The center adagio was ok. Long, slow, controlled developpe croisée and enface, a transition from arabesque into attitude with a renverse. In the across-the-floor combinations I was lost, hopelessly so. A fast tombe pas de bourrée, followed by jettees right and left, tombe pas de bourree and two glissades. The tempo of the exercise was way over my speed limit, but I gave it a try (and failed).

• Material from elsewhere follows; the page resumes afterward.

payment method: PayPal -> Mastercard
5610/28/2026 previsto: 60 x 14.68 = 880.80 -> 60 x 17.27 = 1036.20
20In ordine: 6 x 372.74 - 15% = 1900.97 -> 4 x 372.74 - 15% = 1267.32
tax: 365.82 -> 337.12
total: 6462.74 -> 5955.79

Despite the rather lackluster performance in the center, I left Alvin Ailey on a ballet high, my stomach bubbling with anticipation for the evening’s Giselle at the Met.
The Metropolitan Opera
The spring-summer season of the ABT at the Met will feature a vast array of ABT principals and guest stars (Natalia Osipova, Roberto Bolle, Diana Vishneva and the rest). The night’s Giselle was performed by ABT principals Xiomara Reyes and Herman Cornejo, with Devon Teuscher in the role of Myrta. First staged in Paris in the late 1800s, Giselle tells the story of a peasant maiden (after whom the ballet is named) and Count Albrecht, who disguises himself as a peasant to win Giselle’s heart. Unfortunately for the lovers, Giselle’s jealous suitor, Hilarion, discovers Albrecht’s true identity and reveals it to Giselle. After learning that the count is already engaged to be married to princess Bathilde, Giselle dies.

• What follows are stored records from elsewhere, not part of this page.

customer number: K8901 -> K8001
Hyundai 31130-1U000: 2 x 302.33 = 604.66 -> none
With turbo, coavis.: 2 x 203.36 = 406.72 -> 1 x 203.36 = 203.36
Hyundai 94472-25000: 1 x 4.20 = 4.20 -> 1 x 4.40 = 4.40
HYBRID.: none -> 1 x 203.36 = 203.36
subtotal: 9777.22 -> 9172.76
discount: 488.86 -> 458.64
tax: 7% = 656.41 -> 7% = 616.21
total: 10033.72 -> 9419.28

The second act opens with a haunting scene, a lone grave in the middle of a forest. Hilarion, who lovingly places, a cross on Giselle’s grave is tormented by appearances of wilis, the phantoms of young maidens disappointed in love. The count also pays his respects to Giselle. While grieving at Giselle’s grave, Albrecht is surrounded by Myrta and the wilis. While Myrta wants to kill Albrecht, Giselle protects him from the wilis and saves his life. As the night ends and the morning sun illuminates the forest clearing where Giselle’s grave is, she retreats leaving Albrecht with one white flower.
The first act featured solid dancing, but veered too much into the theatrical side (which, I admit, is necessary to establish the story). But the second act was truly captivating! Teuscher’s Myrta was a perfect combination of grace and haughty elegance. Every arabesque, every tendu had an air of power and even cruelty. Cornejo, on the other hand, is able to integrate seamless acting and dancing. His futile attempts to capture Giselle’s ghost are a poignant manifestation of Albrecht’s sorrow. Reye’s Giselle, a coy and shy character in the first Act, undergoes a transformation. In the second act, she is no longer powerless. Reyes, perhaps inhibited by the shy peasant-girl role she was portraying in the first act, truly blooms in the complex en diagonal pirouette and grand allegro combinations of the second act.
Although some criticize the classical repertoire for being too fairytale-sweet, there is rarely a sight more breathtaking than the entrance of dozen wilis and Myrta. In that moment, these ballerinas cease to be dancers on a stage. They transform into a mélange of time, space, movement and music.